(Modification records)
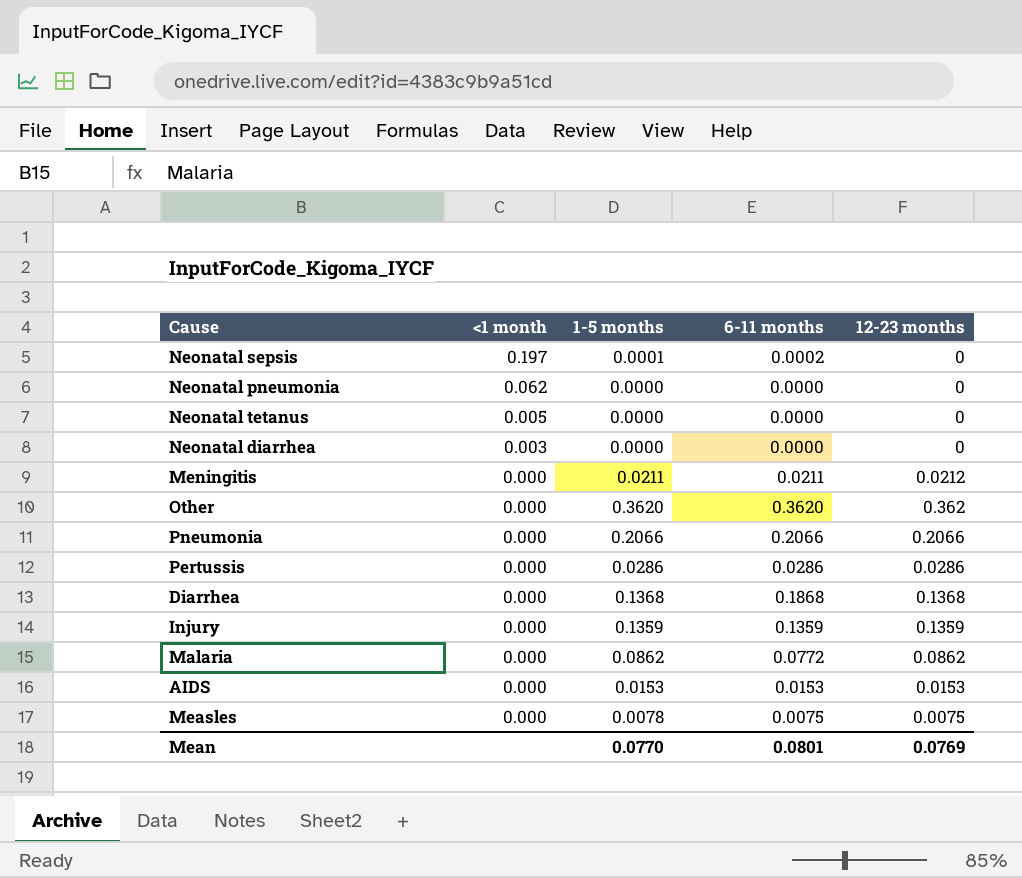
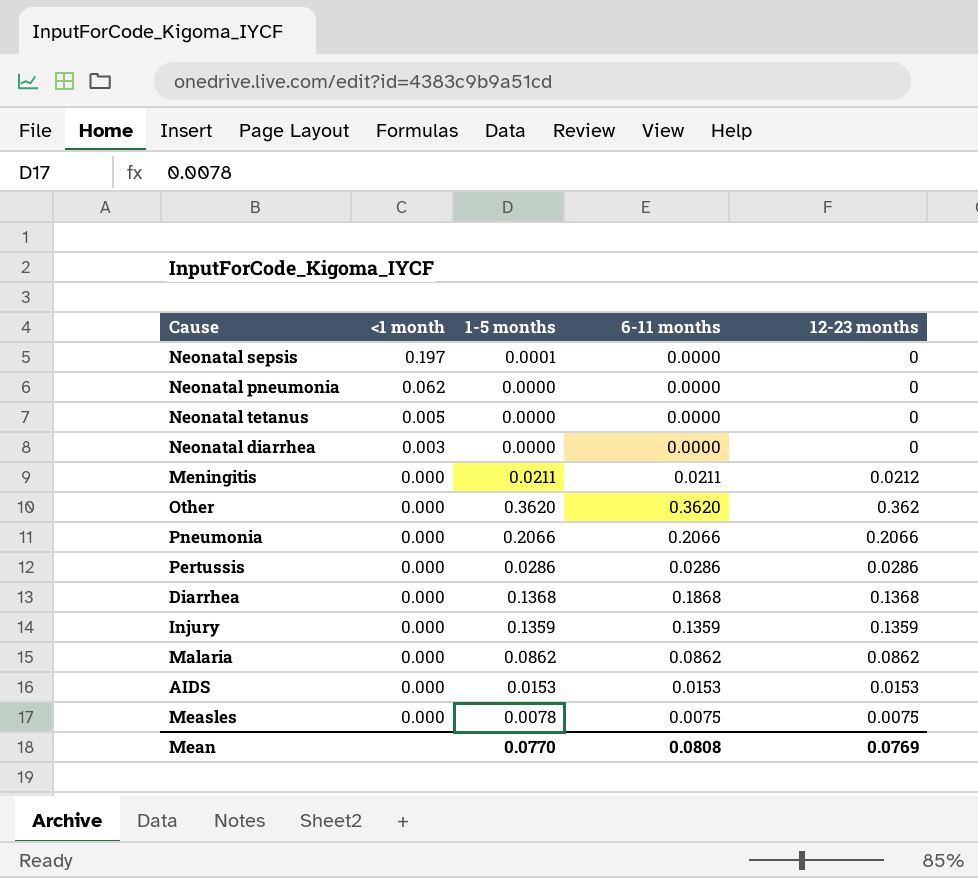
Neonatal sepsis | 6-11 months: 0.0002 -> 0.0000
Malaria | 6-11 months: 0.0772 -> 0.0862
Mean | 6-11 months: 0.0801 -> 0.0808

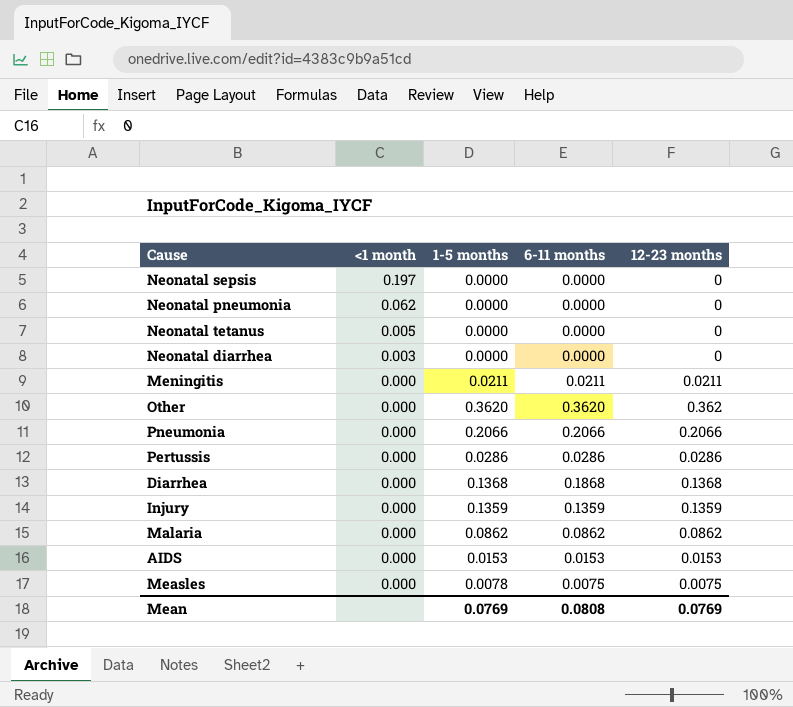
Neonatal sepsis | 1-5 months: 0.0001 -> 0.0000
Meningitis | 12-23 months: 0.0212 -> 0.0211
Mean | 1-5 months: 0.0770 -> 0.0769

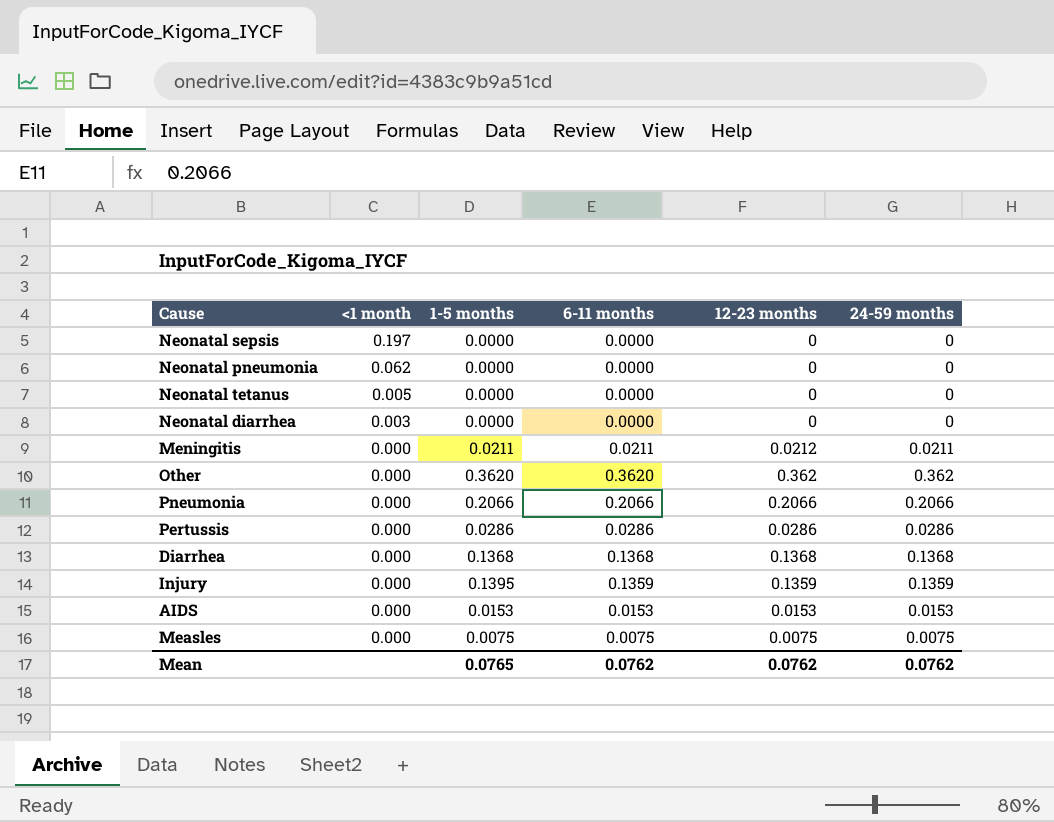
column 24-59 months | position: none -> 6
row Malaria: 0.000 | 0.0862 | 0.0862 | 0.0862 -> none
Meningitis | 12-23 months: 0.0211 -> 0.0212
Diarrhea | 6-11 months: 0.1868 -> 0.1368
Injury | 1-5 months: 0.1359 -> 0.1395
Measles | 1-5 months: 0.0078 -> 0.0075
Mean | 1-5 months: 0.0769 -> 0.0765
Mean | 6-11 months: 0.0808 -> 0.0762
Mean | 12-23 months: 0.0769 -> 0.0762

▸ WHAT YOU SHOULD DO
Gather all lines with the string "Mean" from the data.

▸ SOLUTION
Mean | 6-11 months: 0.0801 -> 0.0808
Mean | 1-5 months: 0.0770 -> 0.0769
Mean | 1-5 months: 0.0769 -> 0.0765
Mean | 6-11 months: 0.0808 -> 0.0762
Mean | 12-23 months: 0.0769 -> 0.0762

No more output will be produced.